El libro contiene, además, una serie de visiones apocalípticas relacionadas con el atentado del 11-M. En estas historias el propio autor reconoce que previamente al desastre, ya había sufrido sueños sobre situaciones de grandes cataclismos y muerte, que quizá revelen el grado de ansiedad que genera no sólo una gran ciudad que circula a toda velocidad, sino también cierto espíritu americano de miedo a la venganza y al Armagedón que tuvo su desgraciada materialización (al menos para muchos) hace ya una década, plasmándose con gran calado en la obra del ilustrador, como no podía ser de otra forma tratándose de un artista dedicado a la ciudad.

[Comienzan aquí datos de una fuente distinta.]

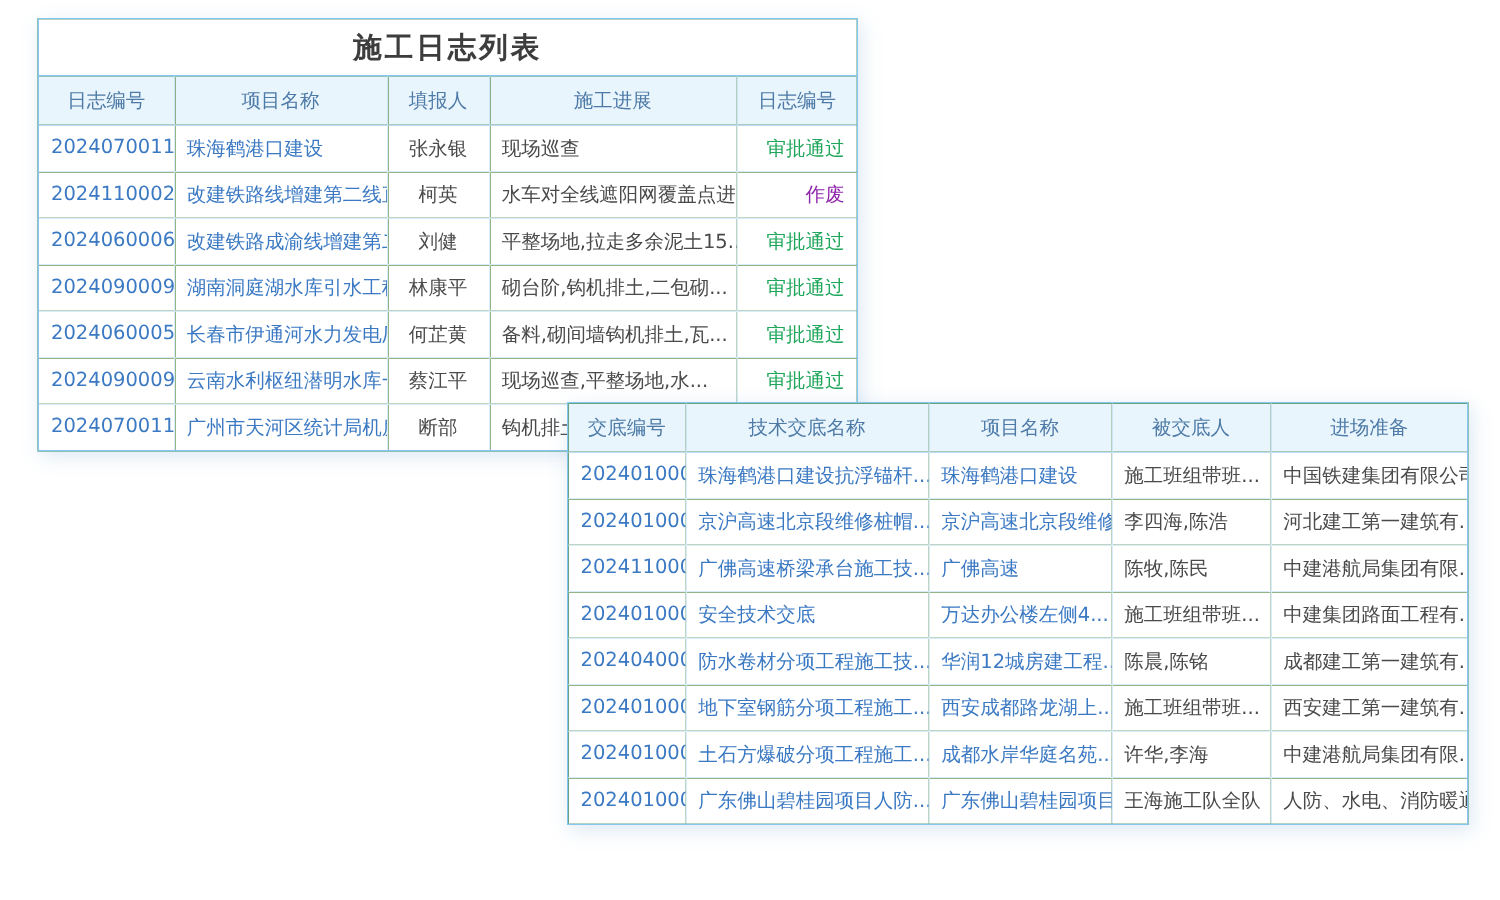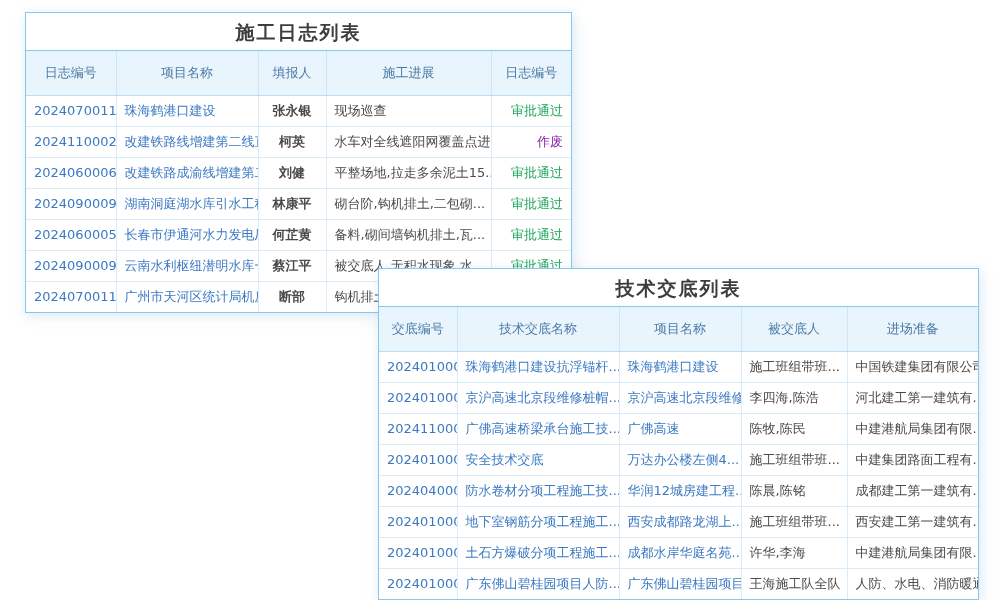"日志编号" th { height: 44px -> 32px }
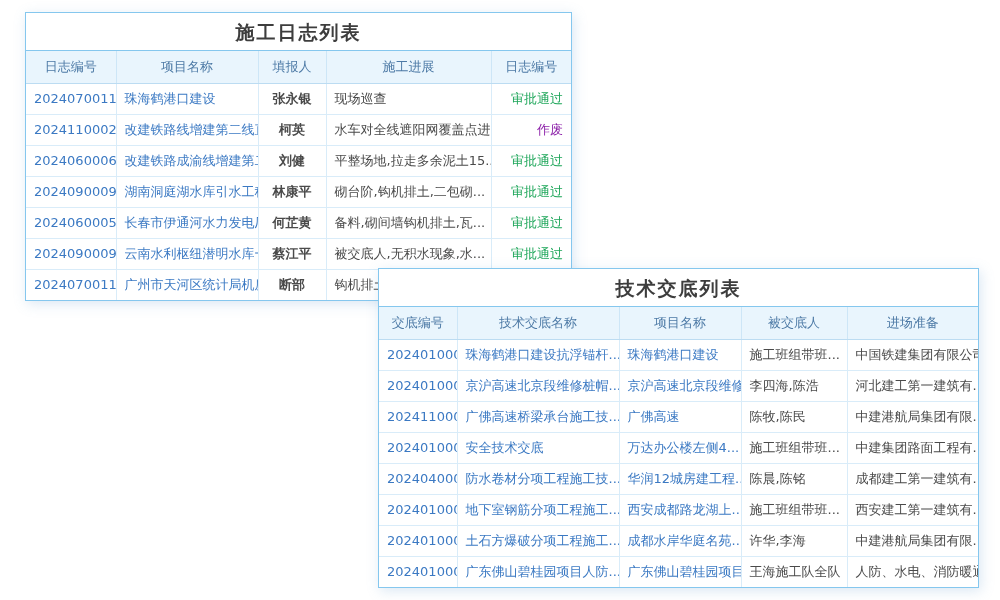"张永银" .panel-log td:nth-child(3) { font-weight: bold -> none }
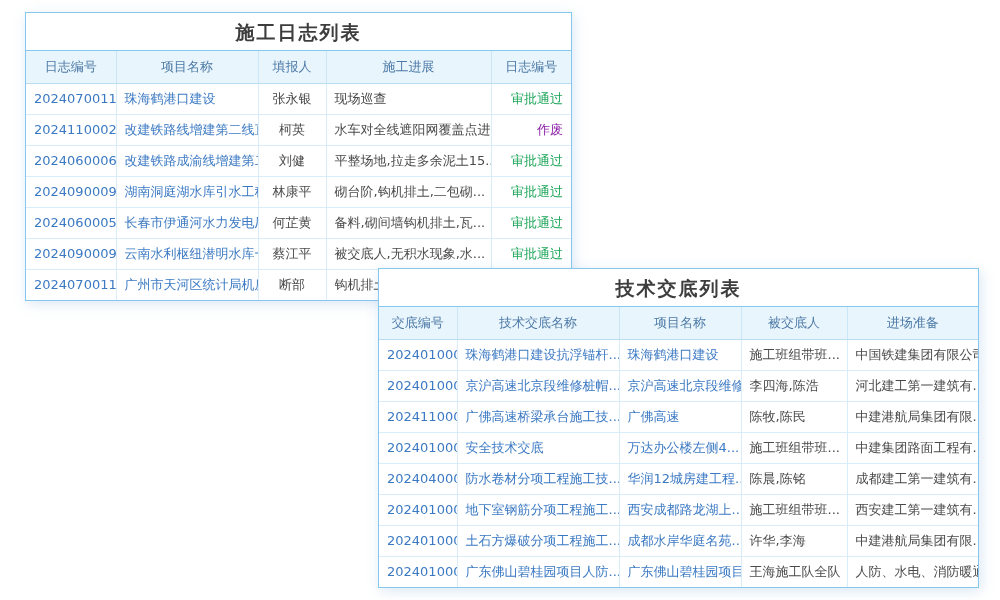"被交底人,无积水现象,水..." td.cell-kind-text { text: 被交底人,无积水现象 -> 现场巡查,平整场地 }
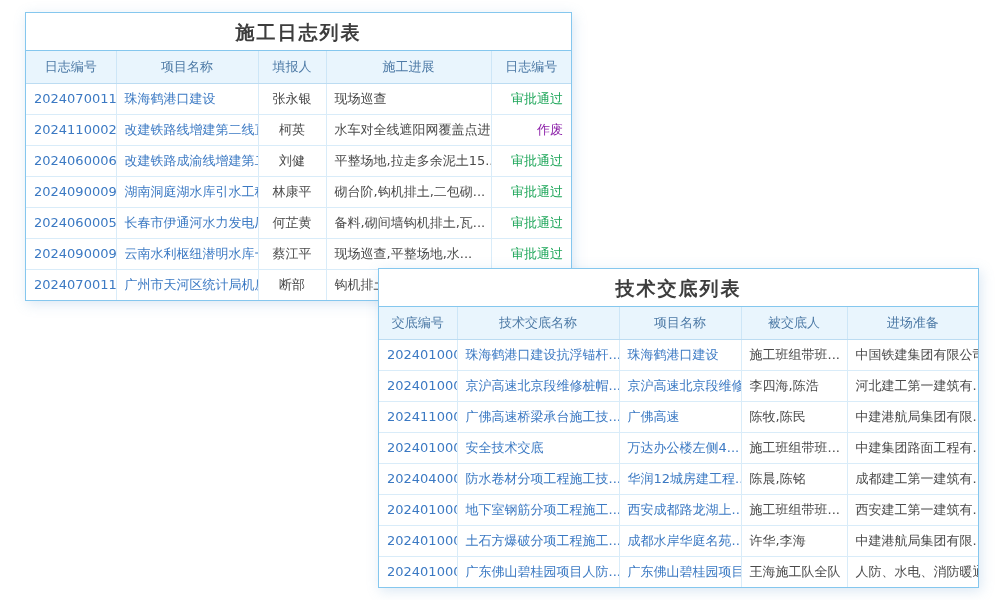"技术交底列表" div.panel-title { html: <div>技术交底列表</div> -> none }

En definitiva un magnífico compendio de imágenes “rápidas”, de fuertes impresiones que nos hablan de ese mito urbano, máximo exponente de la ciudad del siglo XX que aún no ha encontrado una clara sucesora y que tomó el relevo de la elegante París sin que parezca que quiera dejar el relevo de ciudad fetiche. Una obra para los amantes de la gran ciudad y para los amantes de la ilustración contemporánea. Un gran libro en un acertado formato que permite contemplar en un buen tamaño el arte claro, directo y enamorado de Peter Kuper (enamorado, sí, y hasta las trancas, de Nueva York).